Au cœur de cette dynamique, les principaux indicateurs de change montrent que les variations des cours des devises ne sont plus de simples fluctuations saisonnières mais des réponses quantitatives mesurables à un environnement global plus incertain. L’analyse des ratios et des données de change fournit une lecture plus précise de ces mécanismes.

Un dollar renforcé face à ses homologues

Du côté des monnaies majeures, l’U.S. Dollar Index (DXY) demeure un baromètre clé, reflétant la valeur du dollar américain vis-à-vis d’un panier de devises pondérées (avec près de 57,6% pour l’euro, 13,6% pour le yen, etc.). Une progression de cet indice traduit une demande accrue pour le billet vert, souvent perçu comme actif refuge notamment lors des escalades géopolitiques.

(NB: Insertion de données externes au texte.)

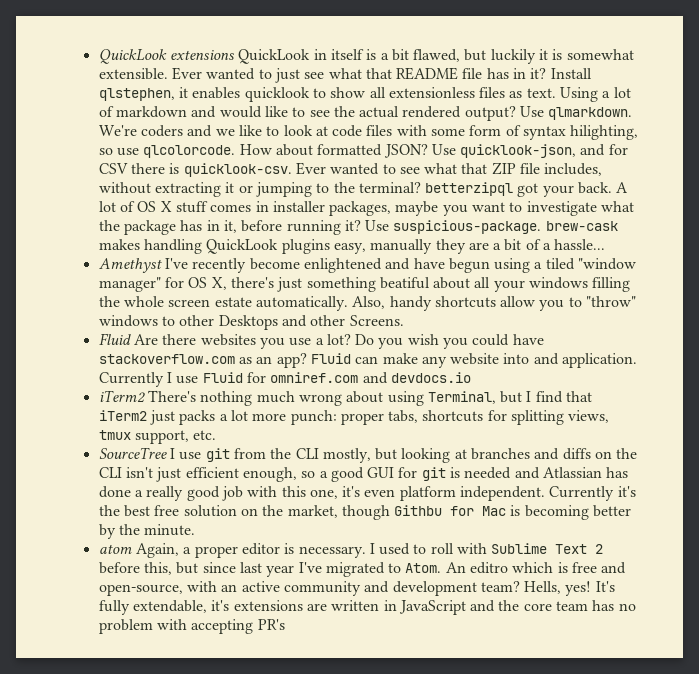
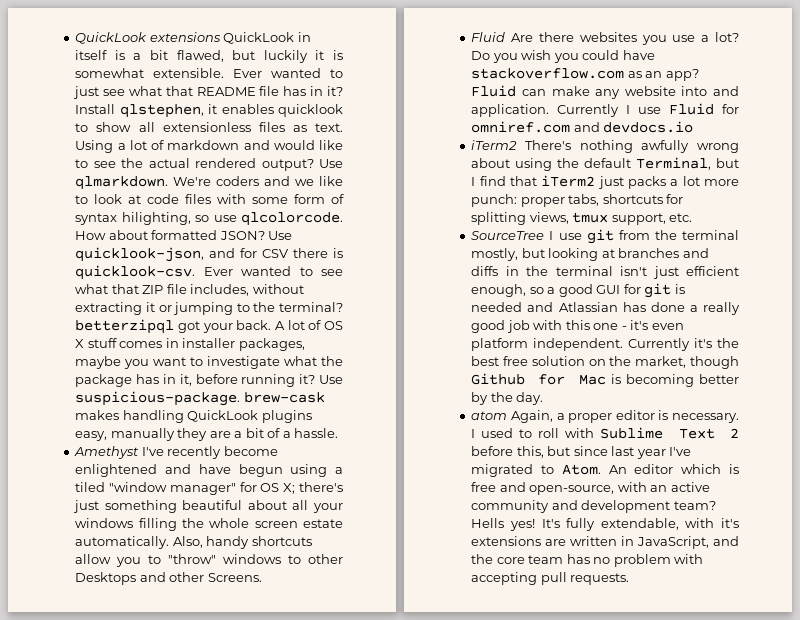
[554,239,606,250] hassle... -> [294,428,339,438] hassle.
[211,277,227,290] X, -> [283,483,296,494] X;
[379,277,430,289] beatiful -> [182,500,243,510] beautiful
[256,391,295,403] much -> [641,140,690,153] awfully
(424, 398) none -> [557,158,632,168] the default
[295,448,319,459] CLI -> [682,230,739,240] terminal
[595,448,638,459] [98,467,122,478] on the CLI -> [505,266,613,276] in the terminal
[309,489,338,499] one, -> [593,323,627,330] one -
[394,505,443,516] Githbu -> [471,373,526,385] Github
[144,524,196,536] minute. -> [516,392,544,405] day.
[470,562,509,574] editro -> [634,464,674,474] editor
[524,581,562,594] Hells, -> [471,518,505,528] Hells
(207, 606) none -> [685,518,715,528] with
[398,600,466,615] JavaScript -> [637,536,710,549] JavaScript,
[257,619,285,630] PR's -> [540,572,630,585] pull requests.

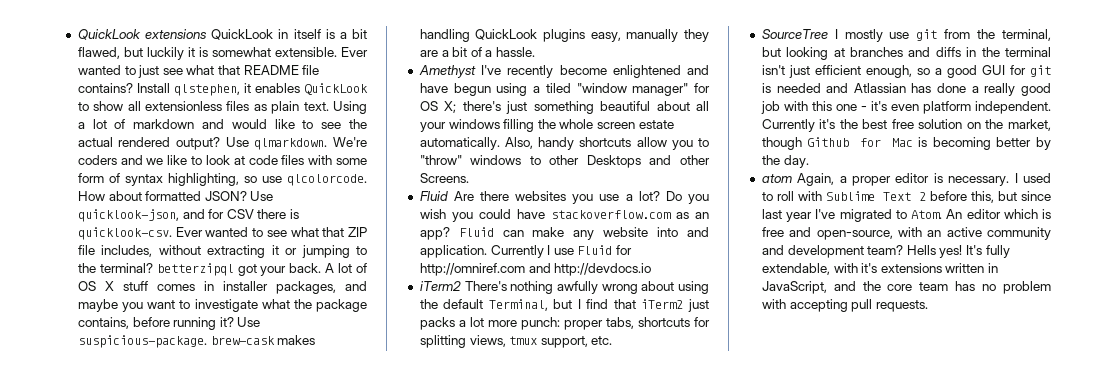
[283,86,343,96] has in it? -> [77,83,133,93] contains?
[277,104,343,117] quicklook -> [304,83,368,95] QuickLook
(307, 128) none -> [271,101,300,114] plain
[121,212,191,225] hilighting, -> [167,173,239,186] highlighting,
(305, 344) none -> [344,281,367,291] and
[136,374,192,386] has in it, -> [77,317,129,329] contains,
[471,121,694,133] omniref.com and devdocs.io -> [419,263,652,276] http://omniref.com and http://devdocs.io
(554, 235) none -> [844,29,883,42] mostly
[682,230,739,240] [471,248,519,261] terminal mostly, -> [1002,29,1051,41] terminal,
[545,539,567,546] are -> (942, 268) none

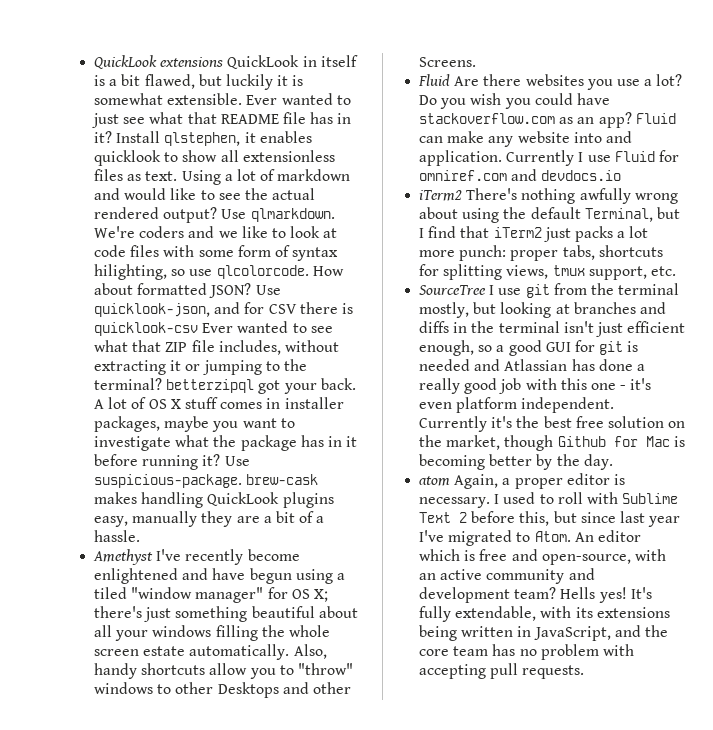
[77,83,133,93] contains? -> [310,112,352,124] [94,131,113,143] has in it?
[304,83,368,95] QuickLook -> [94,150,162,166] quicklook
[271,101,300,114] plain -> (142, 177) none
[167,173,239,186] highlighting, -> [94,264,168,280] hilighting,
[77,227,172,240] quicklook-csv. -> [94,322,199,336] quicklook-csv
[344,281,367,291] and -> (161, 424) none
[77,317,129,329] contains, -> [300,435,358,447] has in it
[419,263,652,276] http://omniref.com and http://devdocs.io -> [419,169,622,181] omniref.com and devdocs.io
[844,29,883,42] mostly -> (495, 290) none
[1002,29,1051,41] terminal, -> [618,283,680,295] [419,302,470,318] terminal mostly,
[861,263,942,273] it's extensions -> [575,607,670,618] [419,625,458,641] its extensions being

Sur les marchés internationaux en 2025, l’euro a connu des épisodes de faiblesse significative face au dollar, tombant à des niveaux proches de la parité (1,0226 $ pour 1 € au début de 2025), soit une dépréciation d’environ 9% par rapport à son pic de fin 2024. Cette évolution illustre les divergences de croissance entre les économies américaine et européenne et l’impact des pressions énergétiques sur la zone euro.

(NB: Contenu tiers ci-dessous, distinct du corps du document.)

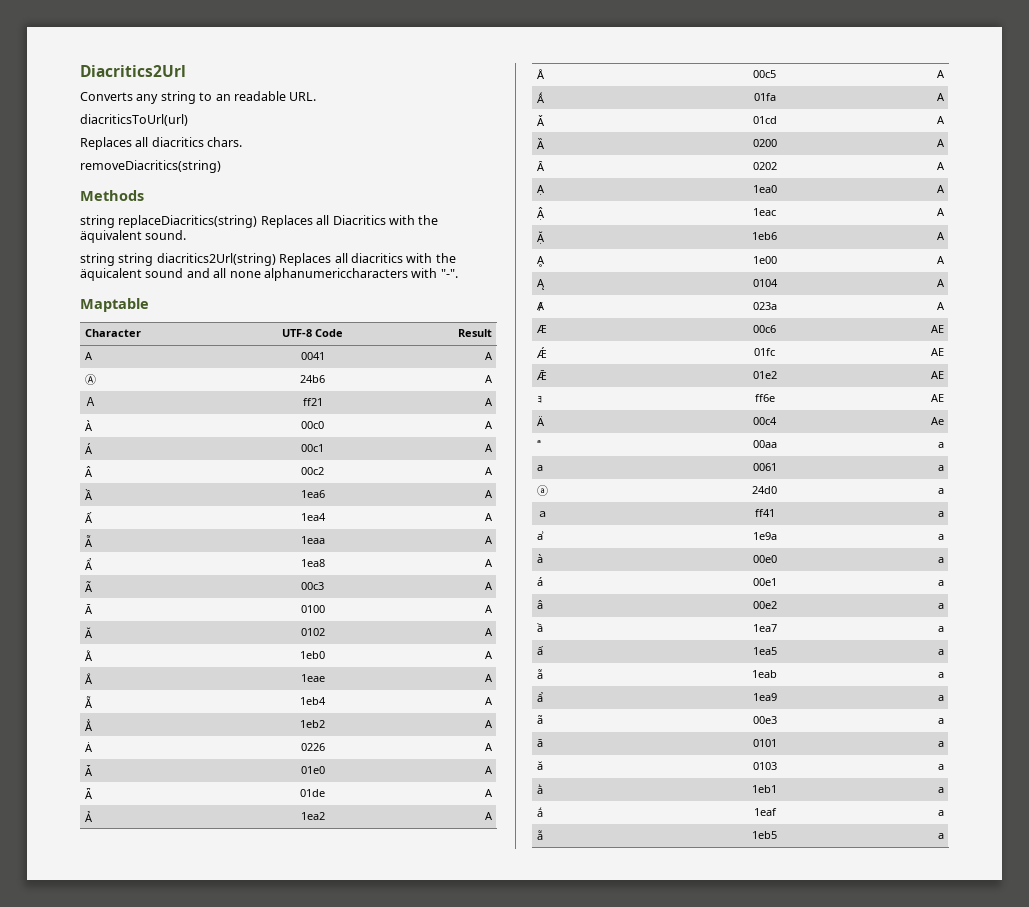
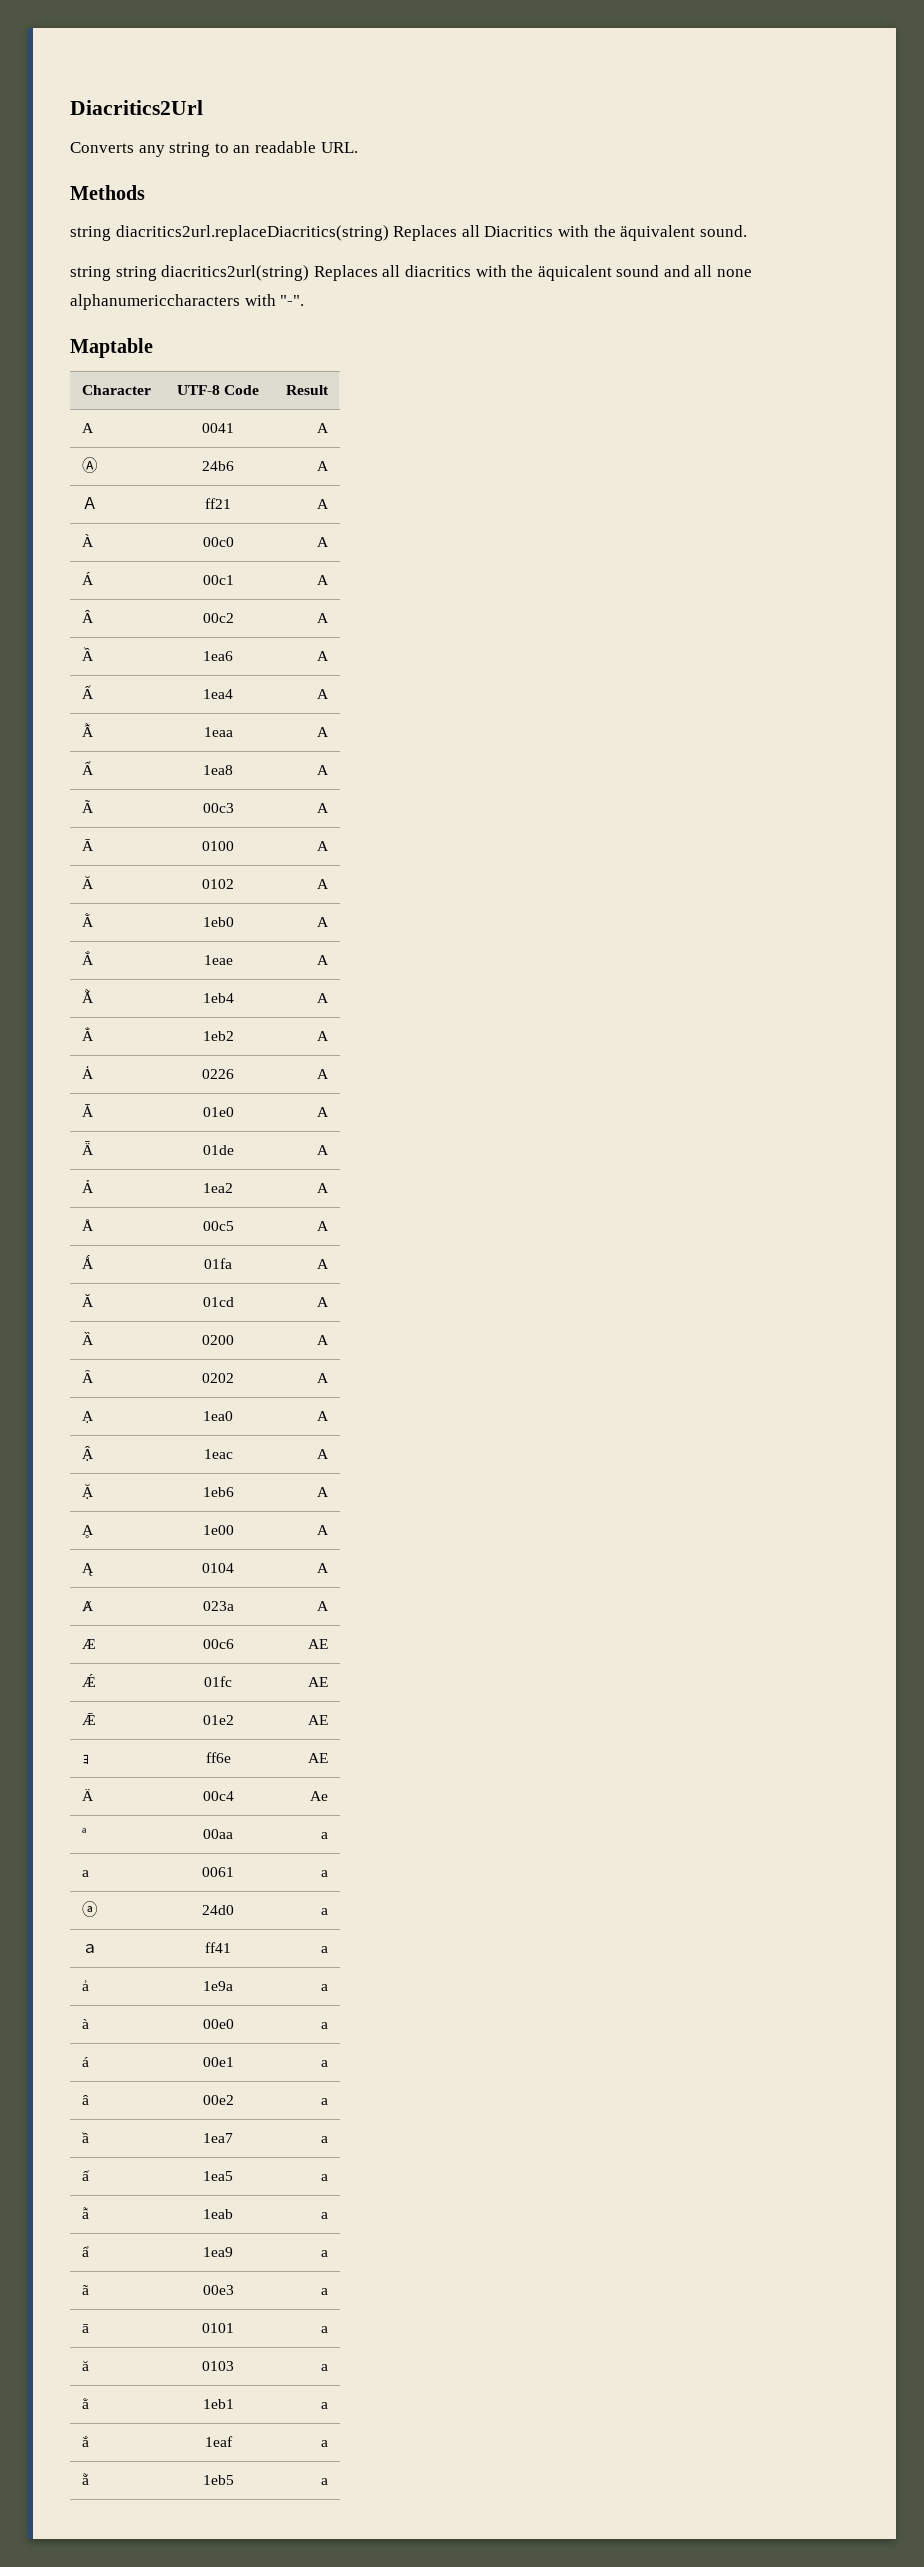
[80,114,188,126] [80,137,243,150] [80,160,221,173] // diacriticsToUrl(url) // Replaces all diacritics chars. // removeDiacritics(string) -> (358, 147) none
[118,215,258,228] replaceDiacritics(string) -> [115,225,389,241] diacritics2url.replaceDiacritics(string)
[156,253,276,266] diacritics2Url(string) -> [161,265,310,281] diacritics2url(string)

Cette dynamique se répercute également dans les grandes réserves de change mondiales : même si la part du dollar a légèrement diminué sur dix ans pour atteindre environ 58% des réserves internationales, il reste de loin la première monnaie de réserve, devant l’euro qui stagne autour de 19%. En même temps, l’or a gagné en attractivité, représentant près de 20% des réserves mondiales en 2024.